* _Record set_:
---+---

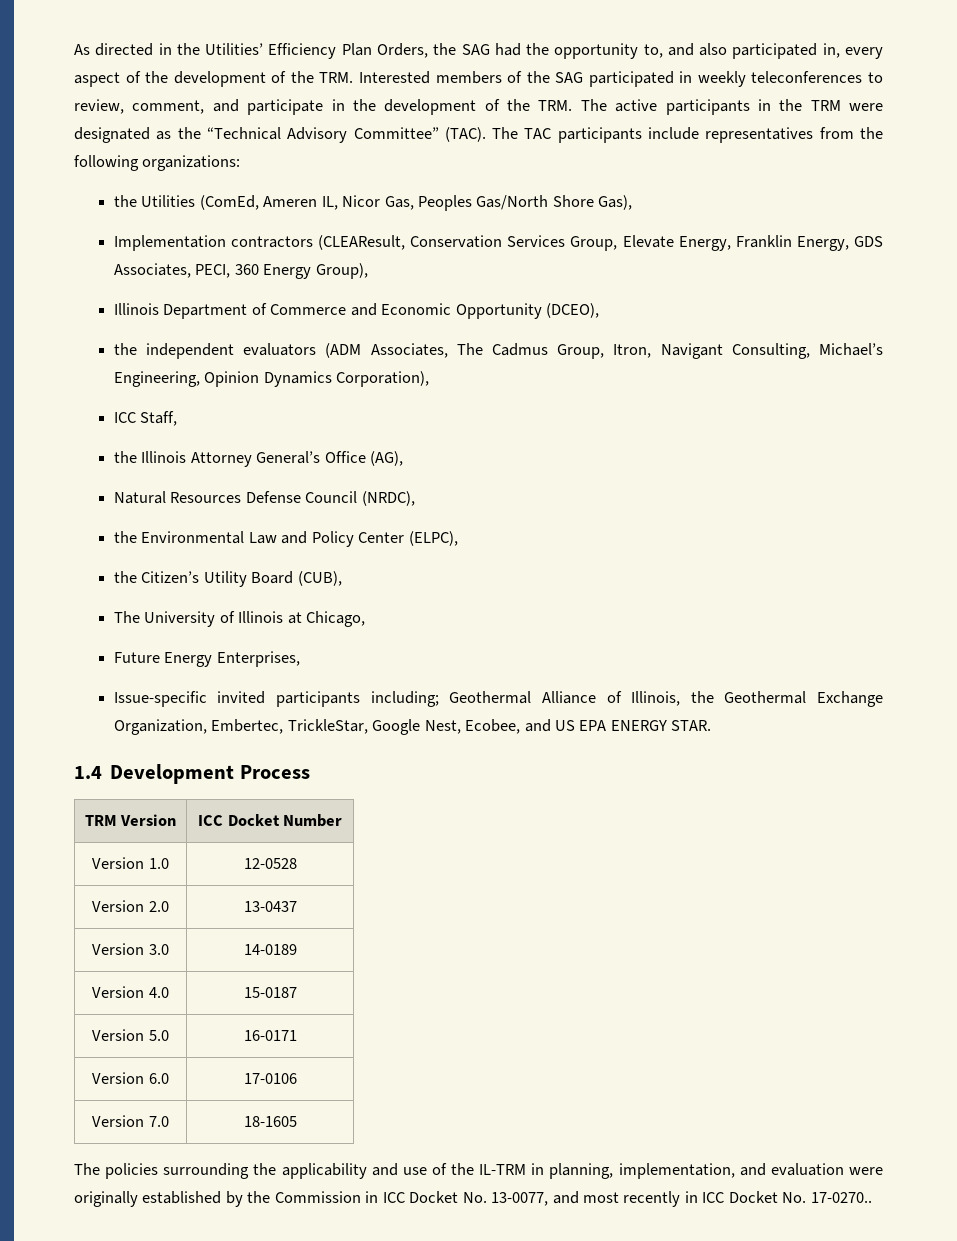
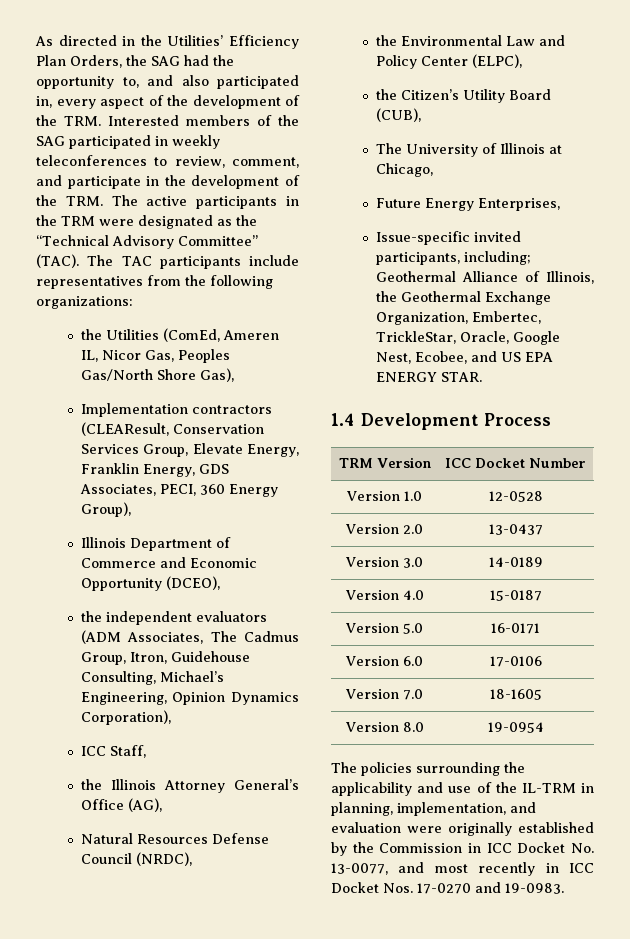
- the independent evaluators (ADM Associates, The Cadmus Group, Itron, Navigant Consulting, Michael’s Engineering, Opinion Dynamics Corporation),
+ the independent evaluators (ADM Associates, The Cadmus Group, Itron, Guidehouse Consulting, Michael’s Engineering, Opinion Dynamics Corporation),
- Issue-specific invited participants including; Geothermal Alliance of Illinois, the Geothermal Exchange Organization, Embertec, TrickleStar, Google Nest, Ecobee, and US EPA ENERGY STAR.
+ Issue-specific invited participants, including; Geothermal Alliance of Illinois, the Geothermal Exchange Organization, Embertec, TrickleStar, Oracle, Google Nest, Ecobee, and US EPA ENERGY STAR.
+ Version 8.0 | 19-0954
- The policies surrounding the applicability and use of the IL-TRM in planning, implementation, and evaluation were originally established by the Commission in ICC Docket No. 13-0077, and most recently in ICC Docket No. 17-0270..
+ The policies surrounding the applicability and use of the IL-TRM in planning, implementation, and evaluation were originally established by the Commission in ICC Docket No. 13-0077, and most recently in ICC Docket Nos. 17-0270 and 19-0983.

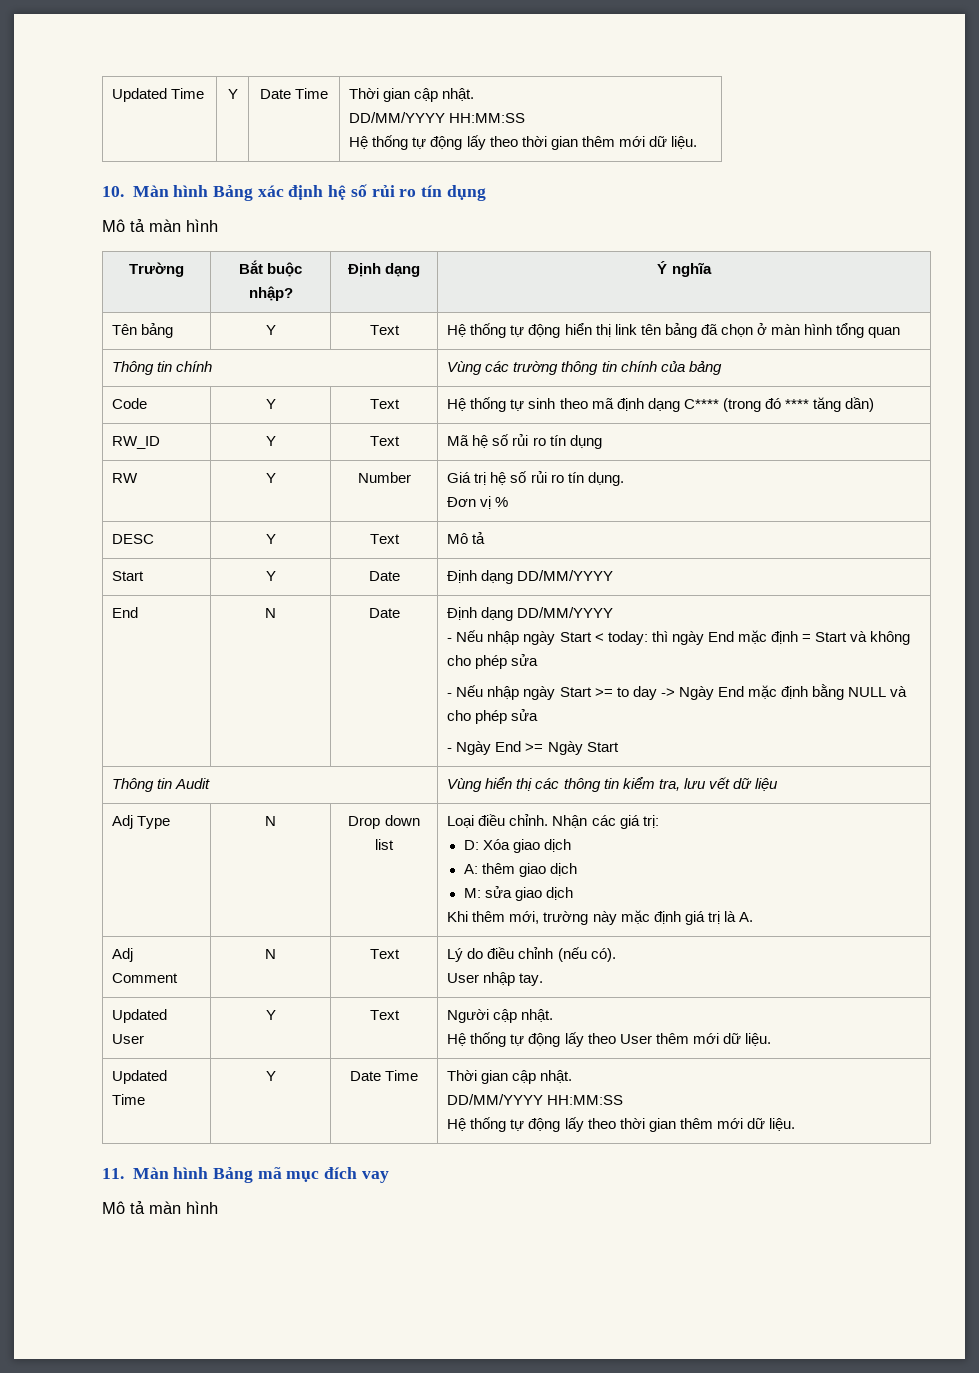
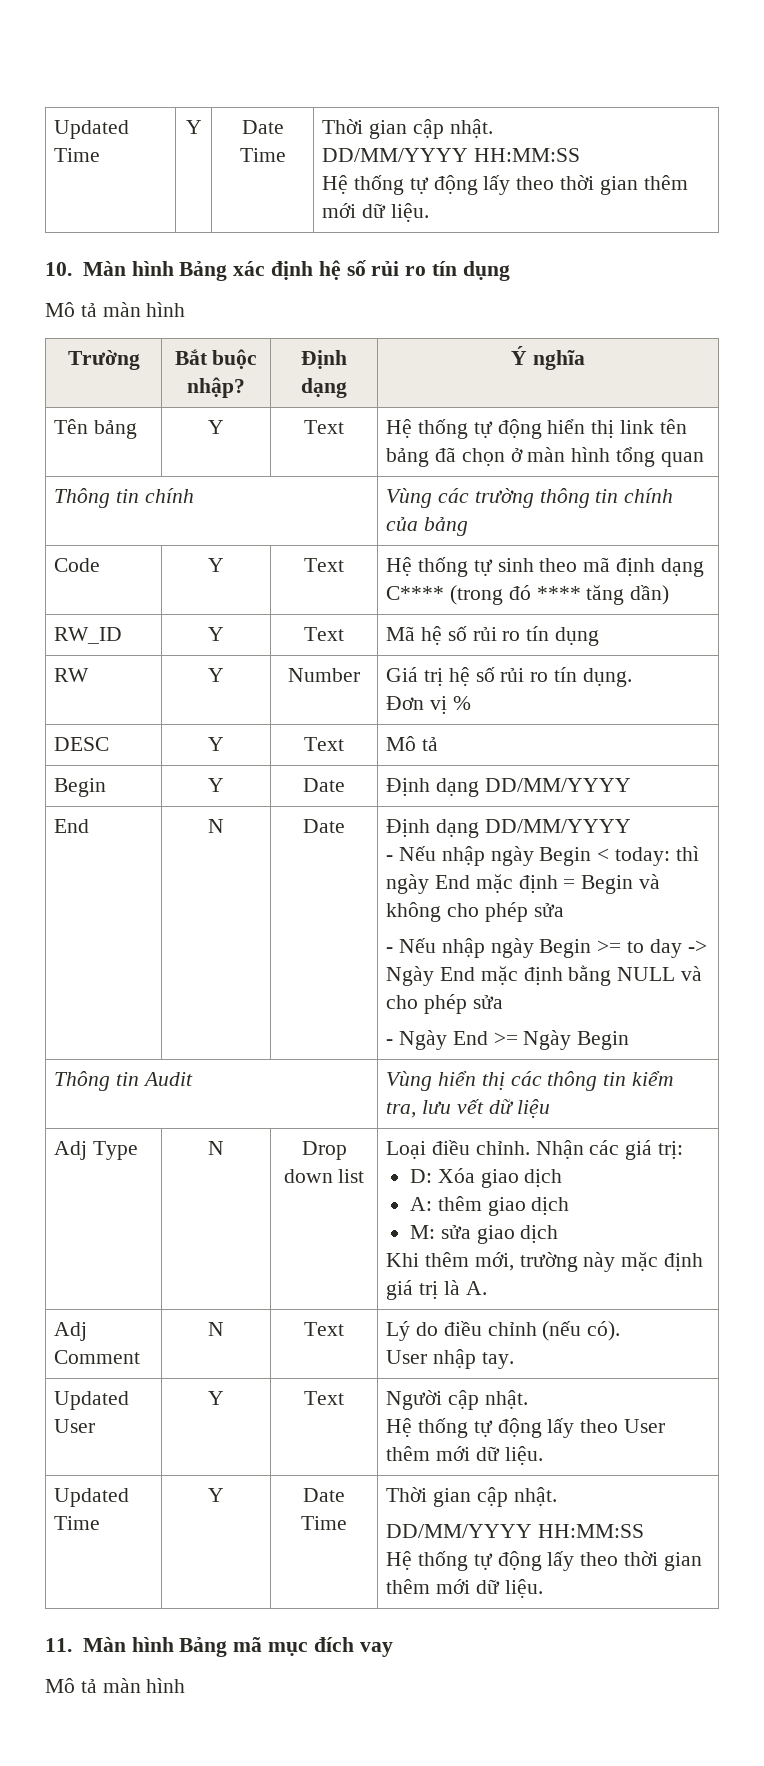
- Start | Y | Date | Định dạng DD/MM/YYYY
+ Begin | Y | Date | Định dạng DD/MM/YYYY
- - Nếu nhập ngày Start < today: thì ngày End mặc định = Start và không cho phép sửa
+ - Nếu nhập ngày Begin < today: thì ngày End mặc định = Begin và không cho phép sửa
- - Nếu nhập ngày Start >= to day -> Ngày End mặc định bằng NULL và cho phép sửa
+ - Nếu nhập ngày Begin >= to day -> Ngày End mặc định bằng NULL và cho phép sửa
- - Ngày End >= Ngày Start
+ - Ngày End >= Ngày Begin

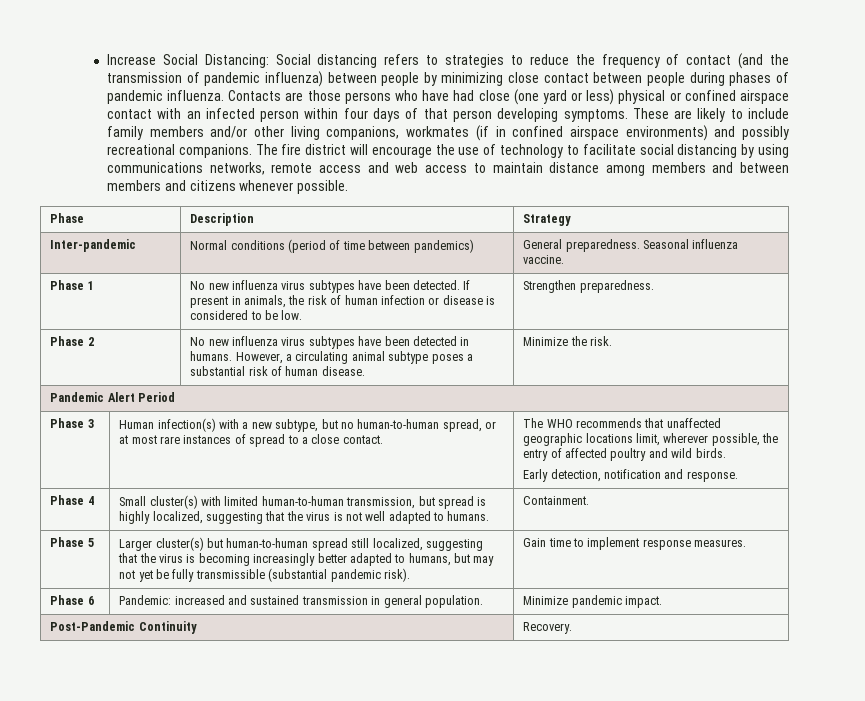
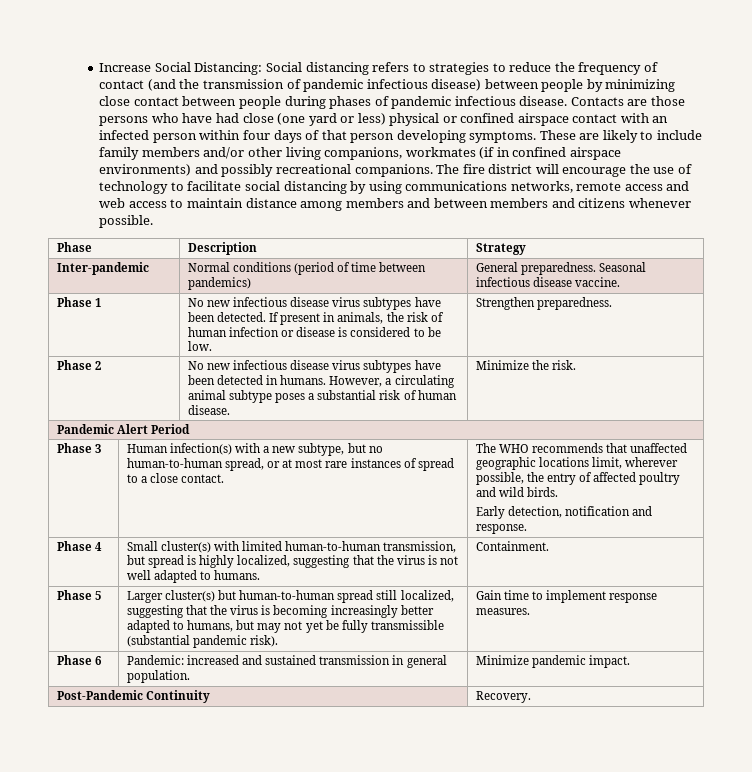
- Increase Social Distancing: Social distancing refers to strategies to reduce the frequency of contact (and the transmission of pandemic influenza) between people by minimizing close contact between people during phases of pandemic influenza.
+ Increase Social Distancing: Social distancing refers to strategies to reduce the frequency of contact (and the transmission of pandemic infectious disease) between people by minimizing close contact between people during phases of pandemic infectious disease.
- Inter-pandemic | Normal conditions (period of time between pandemics) | General preparedness. Seasonal influenza vaccine.
+ Inter-pandemic | Normal conditions (period of time between pandemics) | General preparedness. Seasonal infectious disease vaccine.
- Phase 1 | No new influenza virus subtypes have been detected. If present in animals, the risk of human infection or disease is considered to be low. | Strengthen preparedness.
+ Phase 1 | No new infectious disease virus subtypes have been detected. If present in animals, the risk of human infection or disease is considered to be low. | Strengthen preparedness.
- Phase 2 | No new influenza virus subtypes have been detected in humans. However, a circulating animal subtype poses a substantial risk of human disease. | Minimize the risk.
+ Phase 2 | No new infectious disease virus subtypes have been detected in humans. However, a circulating animal subtype poses a substantial risk of human disease. | Minimize the risk.

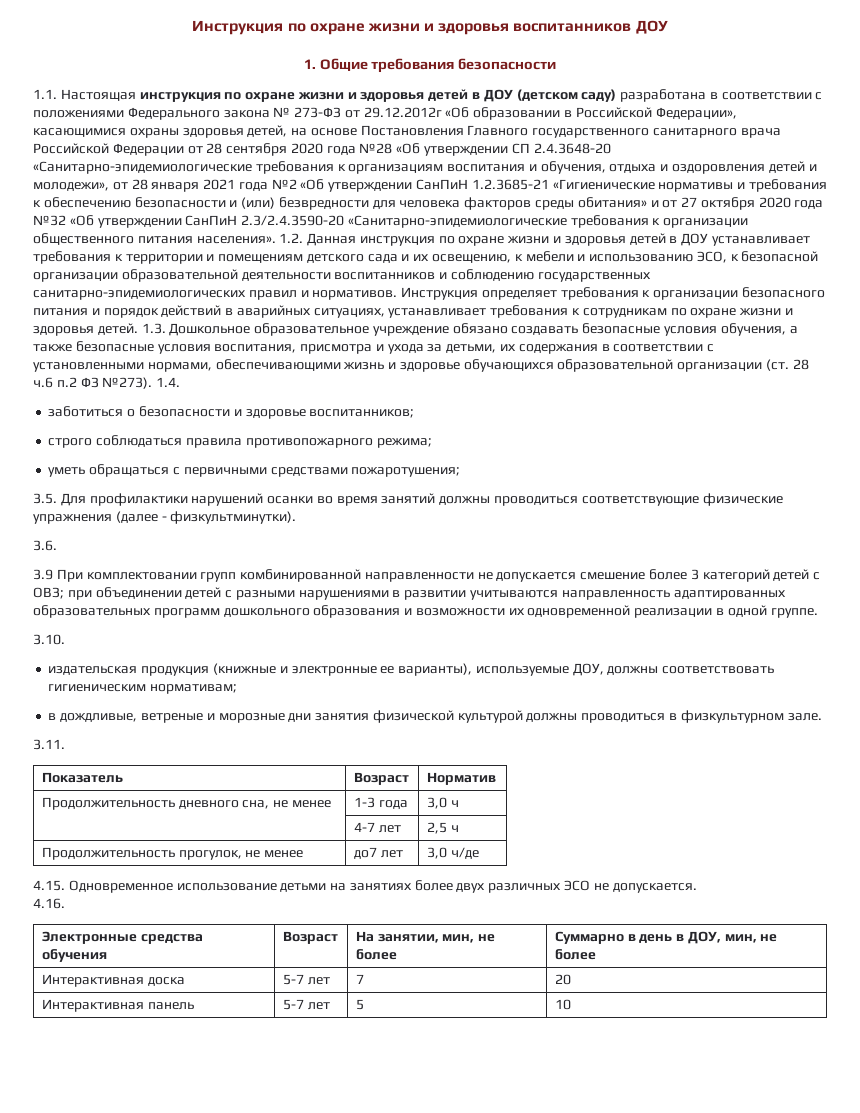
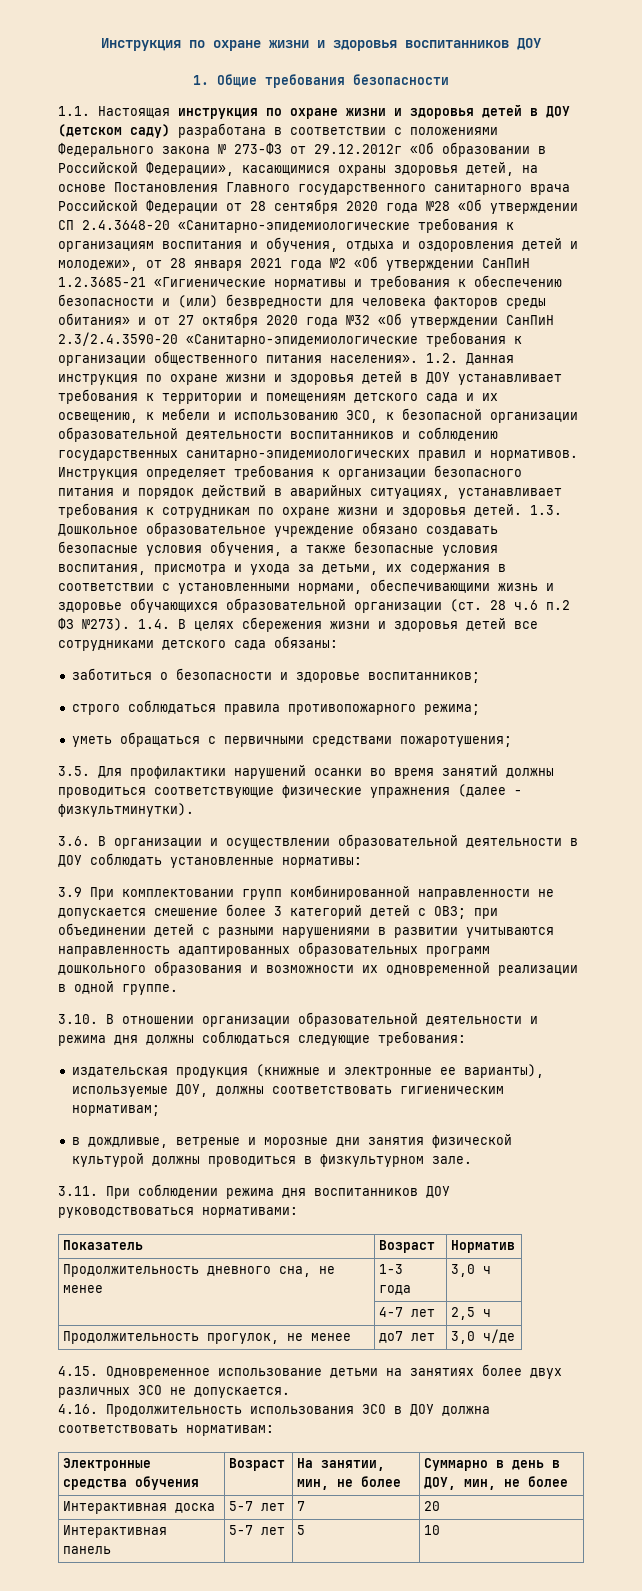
- 1.4.
+ 1.4. В целях сбережения жизни и здоровья детей все сотрудниками детского сада обязаны:
- 3.6.
+ 3.6. В организации и осуществлении образовательной деятельности в ДОУ соблюдать установленные нормативы:
- 3.10.
+ 3.10. В отношении организации образовательной деятельности и режима дня должны соблюдаться следующие требования:
- 3.11.
+ 3.11. При соблюдении режима дня воспитанников ДОУ руководствоваться нормативами:
- 4.16.
+ 4.16. Продолжительность использования ЭСО в ДОУ должна соответствовать нормативам:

---+---

* _Required work_:
Output the whole of the data, unchanged; keep the pictures out.

* _Solution to the problem_:
- the independent evaluators (ADM Associates, The Cadmus Group, Itron, Navigant Consulting, Michael’s Engineering, Opinion Dynamics Corporation),
+ the independent evaluators (ADM Associates, The Cadmus Group, Itron, Guidehouse Consulting, Michael’s Engineering, Opinion Dynamics Corporation),
- Issue-specific invited participants including; Geothermal Alliance of Illinois, the Geothermal Exchange Organization, Embertec, TrickleStar, Google Nest, Ecobee, and US EPA ENERGY STAR.
+ Issue-specific invited participants, including; Geothermal Alliance of Illinois, the Geothermal Exchange Organization, Embertec, TrickleStar, Oracle, Google Nest, Ecobee, and US EPA ENERGY STAR.
+ Version 8.0 | 19-0954
- The policies surrounding the applicability and use of the IL-TRM in planning, implementation, and evaluation were originally established by the Commission in ICC Docket No. 13-0077, and most recently in ICC Docket No. 17-0270..
+ The policies surrounding the applicability and use of the IL-TRM in planning, implementation, and evaluation were originally established by the Commission in ICC Docket No. 13-0077, and most recently in ICC Docket Nos. 17-0270 and 19-0983.

- Start | Y | Date | Định dạng DD/MM/YYYY
+ Begin | Y | Date | Định dạng DD/MM/YYYY
- - Nếu nhập ngày Start < today: thì ngày End mặc định = Start và không cho phép sửa
+ - Nếu nhập ngày Begin < today: thì ngày End mặc định = Begin và không cho phép sửa
- - Nếu nhập ngày Start >= to day -> Ngày End mặc định bằng NULL và cho phép sửa
+ - Nếu nhập ngày Begin >= to day -> Ngày End mặc định bằng NULL và cho phép sửa
- - Ngày End >= Ngày Start
+ - Ngày End >= Ngày Begin

- Increase Social Distancing: Social distancing refers to strategies to reduce the frequency of contact (and the transmission of pandemic influenza) between people by minimizing close contact between people during phases of pandemic influenza.
+ Increase Social Distancing: Social distancing refers to strategies to reduce the frequency of contact (and the transmission of pandemic infectious disease) between people by minimizing close contact between people during phases of pandemic infectious disease.
- Inter-pandemic | Normal conditions (period of time between pandemics) | General preparedness. Seasonal influenza vaccine.
+ Inter-pandemic | Normal conditions (period of time between pandemics) | General preparedness. Seasonal infectious disease vaccine.
- Phase 1 | No new influenza virus subtypes have been detected. If present in animals, the risk of human infection or disease is considered to be low. | Strengthen preparedness.
+ Phase 1 | No new infectious disease virus subtypes have been detected. If present in animals, the risk of human infection or disease is considered to be low. | Strengthen preparedness.
- Phase 2 | No new influenza virus subtypes have been detected in humans. However, a circulating animal subtype poses a substantial risk of human disease. | Minimize the risk.
+ Phase 2 | No new infectious disease virus subtypes have been detected in humans. However, a circulating animal subtype poses a substantial risk of human disease. | Minimize the risk.

- 1.4.
+ 1.4. В целях сбережения жизни и здоровья детей все сотрудниками детского сада обязаны:
- 3.6.
+ 3.6. В организации и осуществлении образовательной деятельности в ДОУ соблюдать установленные нормативы:
- 3.10.
+ 3.10. В отношении организации образовательной деятельности и режима дня должны соблюдаться следующие требования:
- 3.11.
+ 3.11. При соблюдении режима дня воспитанников ДОУ руководствоваться нормативами:
- 4.16.
+ 4.16. Продолжительность использования ЭСО в ДОУ должна соответствовать нормативам:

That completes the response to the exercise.